[Itemized modification records]
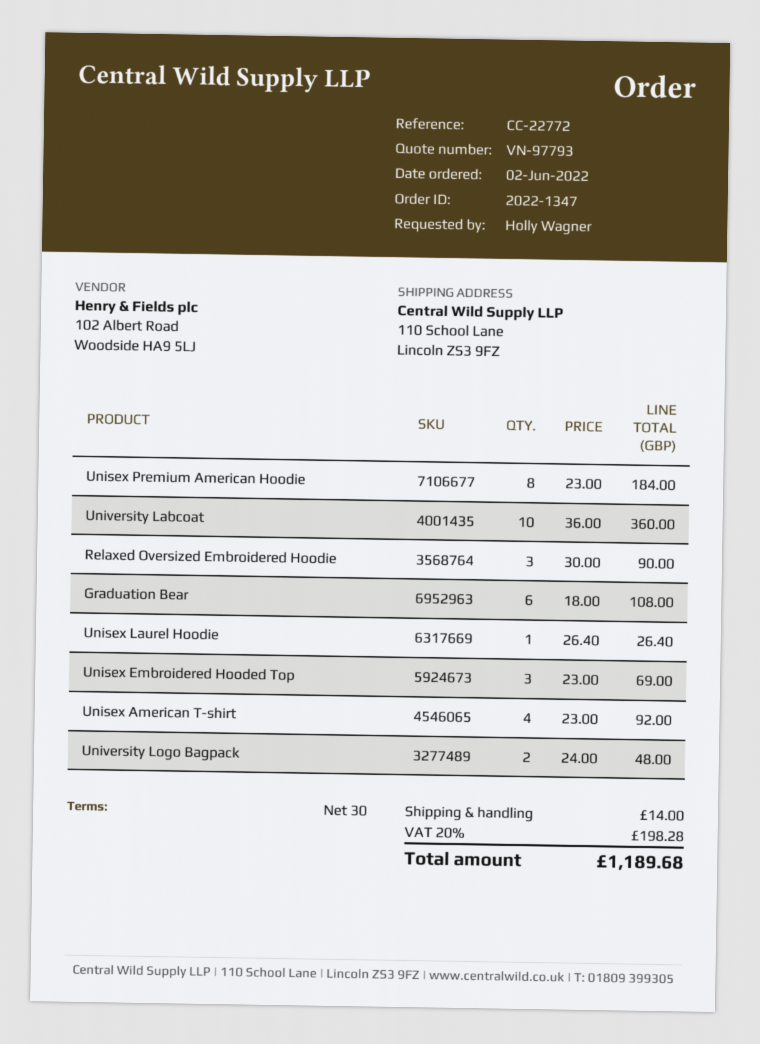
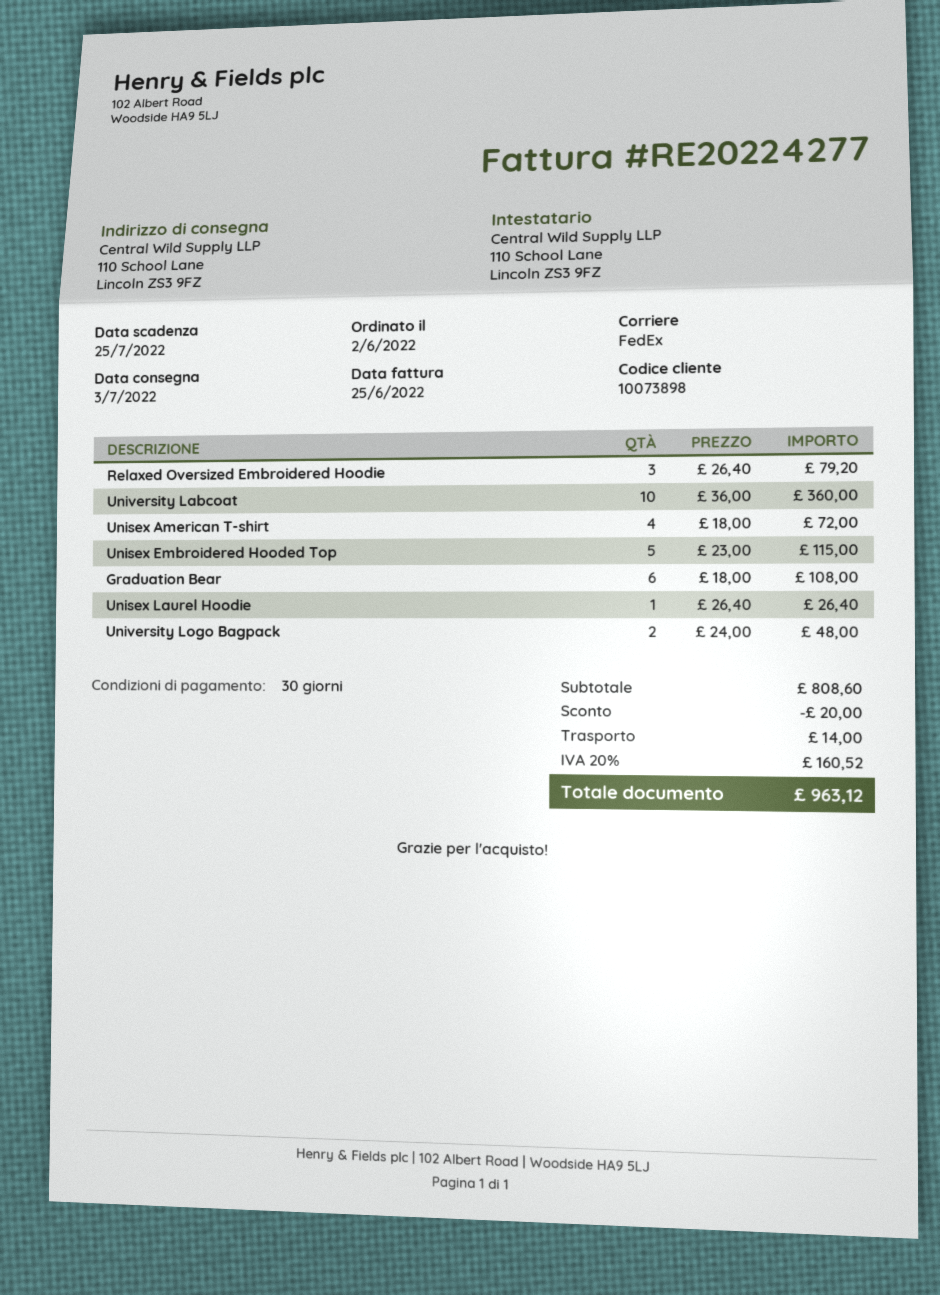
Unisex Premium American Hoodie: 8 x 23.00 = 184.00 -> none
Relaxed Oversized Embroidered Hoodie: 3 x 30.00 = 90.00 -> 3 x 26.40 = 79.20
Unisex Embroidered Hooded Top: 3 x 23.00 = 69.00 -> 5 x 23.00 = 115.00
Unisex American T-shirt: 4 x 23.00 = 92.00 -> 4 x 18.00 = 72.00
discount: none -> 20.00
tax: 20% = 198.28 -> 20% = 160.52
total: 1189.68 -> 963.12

=== WORK TASK ===
Please write out only the lines from the one containing "Relaxed Oversized Embroidered" to the end of the records above, exactly, both ends included.

=== ANSWER TO THIS PROBLEM ===
Relaxed Oversized Embroidered Hoodie: 3 x 30.00 = 90.00 -> 3 x 26.40 = 79.20
Unisex Embroidered Hooded Top: 3 x 23.00 = 69.00 -> 5 x 23.00 = 115.00
Unisex American T-shirt: 4 x 23.00 = 92.00 -> 4 x 18.00 = 72.00
discount: none -> 20.00
tax: 20% = 198.28 -> 20% = 160.52
total: 1189.68 -> 963.12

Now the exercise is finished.